[Edit difference data]
=== Begin Enclosure ===

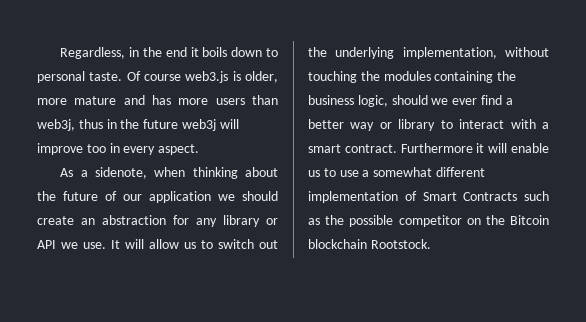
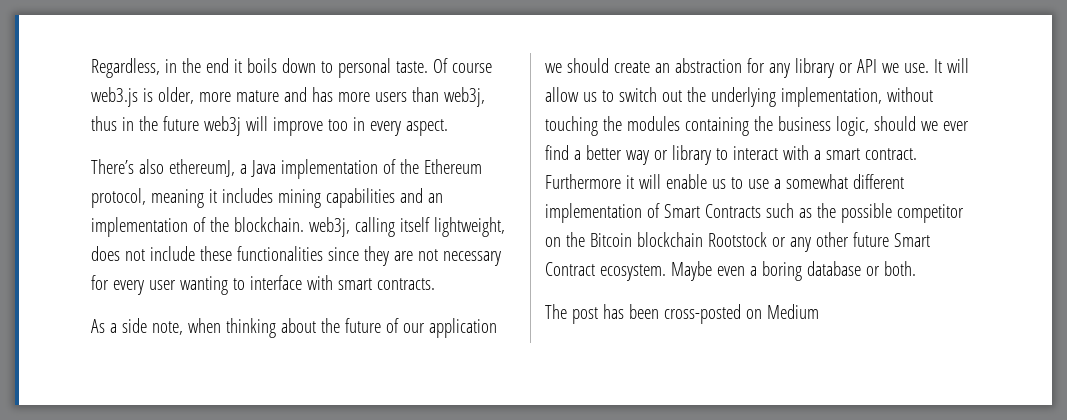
(200, 149) none -> [91,159,482,179] [91,188,443,208] [91,217,505,237] [91,246,501,266] [91,275,435,295] // There’s also ethereumJ, a Java implementation of the Ethereum protocol, meaning it includes mining capabilities and an implementation of the blockchain. web3j, calling itself lightweight, does not include these functionalities since they are not necessary for every user wanting to interface with smart contracts.
[95,167,148,179] sidenote, -> [121,318,183,335] side note,
[370,239,431,249] Rootstock. -> [707,232,930,252] [545,261,916,281] [545,304,819,324] Rootstock or any other future Smart Contract ecosystem. Maybe even a boring database or both. // The post has been cross-posted on Medium

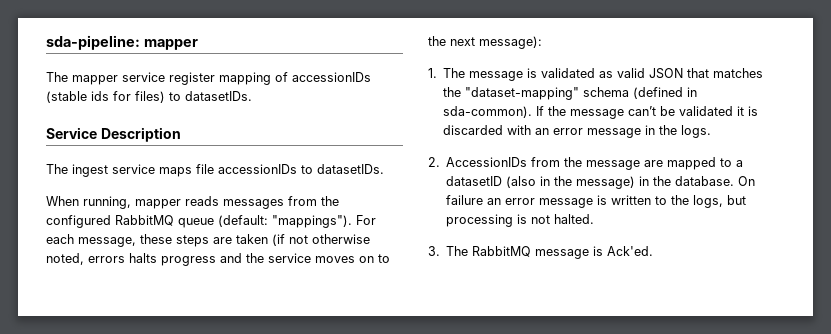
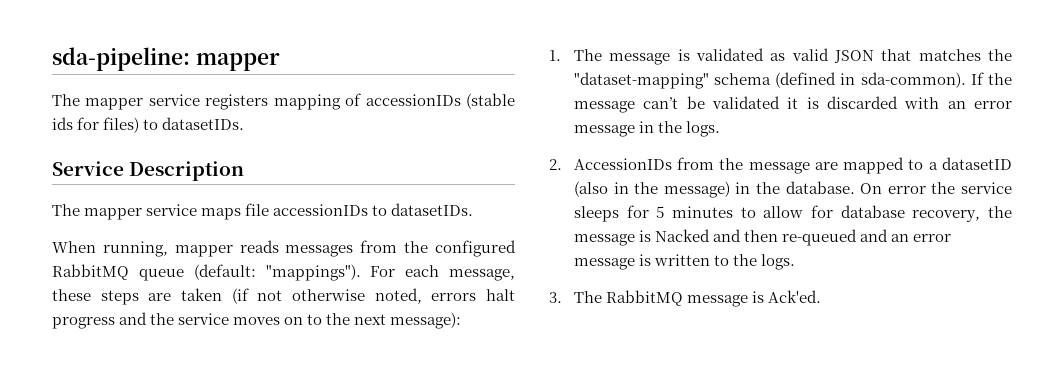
[169,72,215,85] register -> [205,94,269,110] registers
[72,164,108,177] ingest -> [84,208,143,220] mapper
[129,253,157,263] halts -> [486,289,515,301] halt
[446,195,484,205] failure -> [887,182,1012,194] [573,205,1012,222] [573,229,889,246] error the service sleeps for 5 minutes to allow for database recovery, the message is Nacked and then re-queued and
[693,195,747,208] [446,214,595,227] logs, but processing is not halted. -> [761,254,796,270] logs.

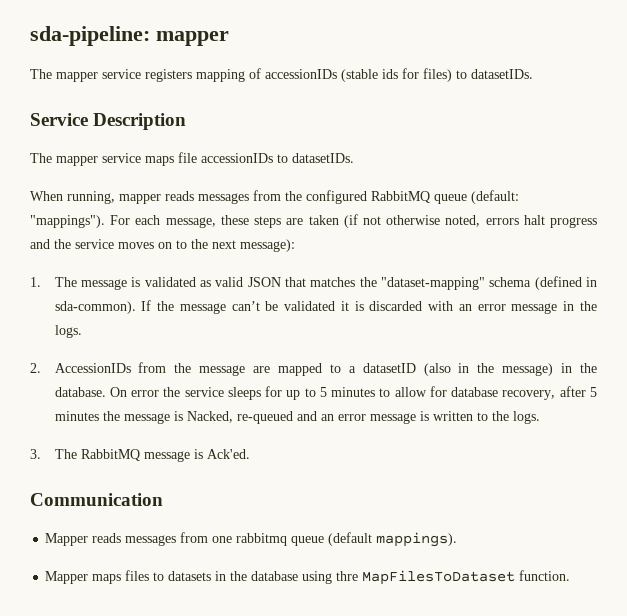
(649, 211) none -> [286,388,316,400] up to
[988,206,1012,218] [573,229,779,246] the message is Nacked and then -> [559,386,598,397] [54,411,233,424] after 5 minutes the message is Nacked,
(822, 296) none -> [30,493,163,506] [45,532,458,547] [45,570,571,585] // Communication // Mapper reads messages from one rabbitmq queue (default mappings). // Mapper maps files to datasets in the database using thre MapFilesToDataset function.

=== End Enclosure ===

Task prompt
A word-for-word copy of the records is needed, one that contains no pictures.

Solution for this exercise
(200, 149) none -> [91,159,482,179] [91,188,443,208] [91,217,505,237] [91,246,501,266] [91,275,435,295] // There’s also ethereumJ, a Java implementation of the Ethereum protocol, meaning it includes mining capabilities and an implementation of the blockchain. web3j, calling itself lightweight, does not include these functionalities since they are not necessary for every user wanting to interface with smart contracts.
[95,167,148,179] sidenote, -> [121,318,183,335] side note,
[370,239,431,249] Rootstock. -> [707,232,930,252] [545,261,916,281] [545,304,819,324] Rootstock or any other future Smart Contract ecosystem. Maybe even a boring database or both. // The post has been cross-posted on Medium

[169,72,215,85] register -> [205,94,269,110] registers
[72,164,108,177] ingest -> [84,208,143,220] mapper
[129,253,157,263] halts -> [486,289,515,301] halt
[446,195,484,205] failure -> [887,182,1012,194] [573,205,1012,222] [573,229,889,246] error the service sleeps for 5 minutes to allow for database recovery, the message is Nacked and then re-queued and
[693,195,747,208] [446,214,595,227] logs, but processing is not halted. -> [761,254,796,270] logs.

(649, 211) none -> [286,388,316,400] up to
[988,206,1012,218] [573,229,779,246] the message is Nacked and then -> [559,386,598,397] [54,411,233,424] after 5 minutes the message is Nacked,
(822, 296) none -> [30,493,163,506] [45,532,458,547] [45,570,571,585] // Communication // Mapper reads messages from one rabbitmq queue (default mappings). // Mapper maps files to datasets in the database using thre MapFilesToDataset function.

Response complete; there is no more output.